Abstract

Among the greatest challenges currently facing terrestrial plant communities are anthropogenic nutrient amendments. Nutrient inputs can change community attributes, such as diversity and composition, and have been implicated in the increasing dominance of certain groups of species, like exotics. Overall effects of nutrients will likely be contingent on other factors in the community. One such factor is within-season change in plant communities, which has seldom been examined but may be of considerable importance. We examined within-season effects of nutrient manipulations (fertilization and litter removal) on overall community attributes and different species groups in a temperate grassland. We found the effects of nutrient amendments varied significantly over the growing season. Fertilization reduced species richness and diversity at all census points, but had the greatest effects on communities early and late in the growing season.

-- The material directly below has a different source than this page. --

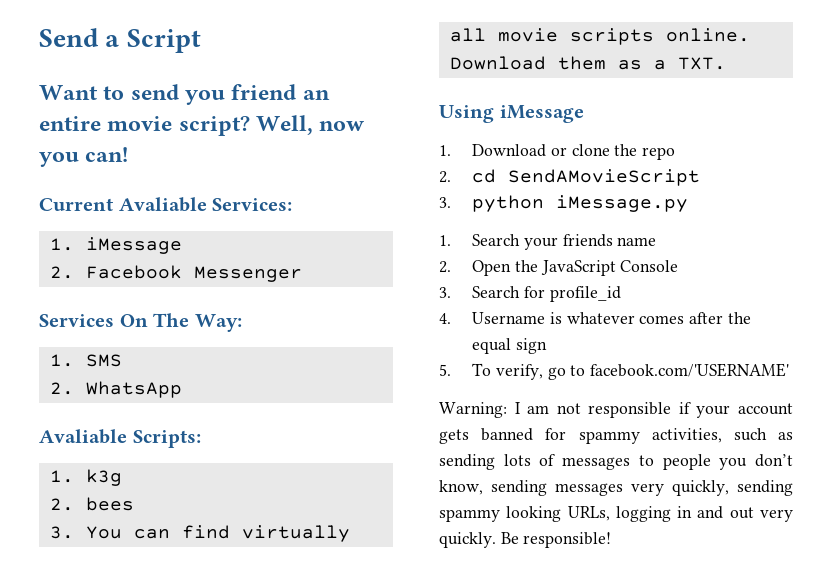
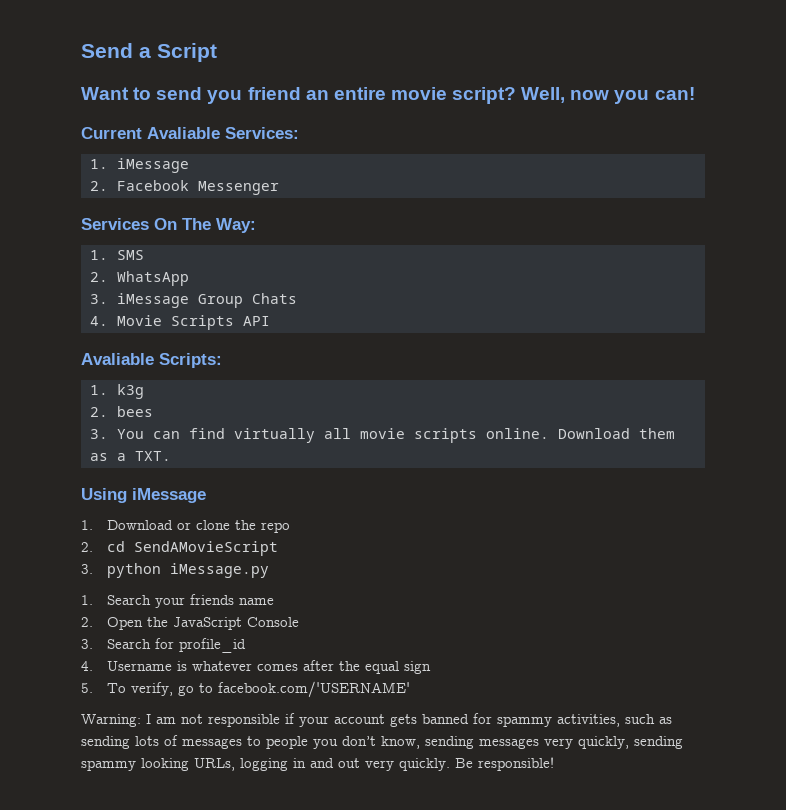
(182, 389) none -> [90,293,297,308] [90,315,270,330] // 3. iMessage Group Chats // 4. Movie Scripts API

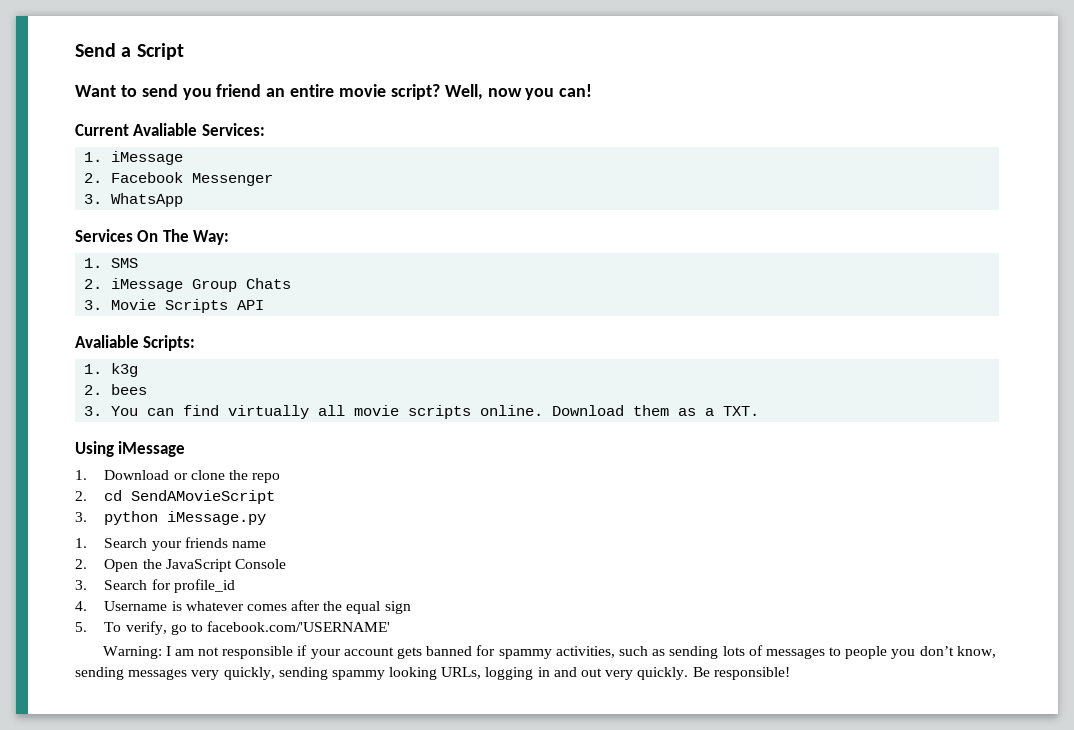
(279, 188) none -> [84,193,184,207] // 3. WhatsApp
[117,271,189,286] [90,294,108,304] WhatsApp // 3. -> (103, 284) none
[90,316,108,326] 4. -> [84,300,103,310] 3.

There were few seasonal effects on species richness within functional groups, suggesting that nutrient effects were consistent and established early. Although fertilization reduced both native and exotic forb species richness throughout the season, exotics surprisingly suffered greater species losses than natives. Comparisons between within-season data and data from the end of season showed nutrient amendments have stronger community effects than previously recognized. We found that differences in cumulative species richness (all species detected during the growing season) between fertilized and unfertilized plots were greater than differences in species richness measures from any single census date. Our results suggest that predicting the overall response of plant communities to anthropogenic nutrient amendments will require thorough temporal assessments, particularly of early season species, which are generally overlooked in community studies.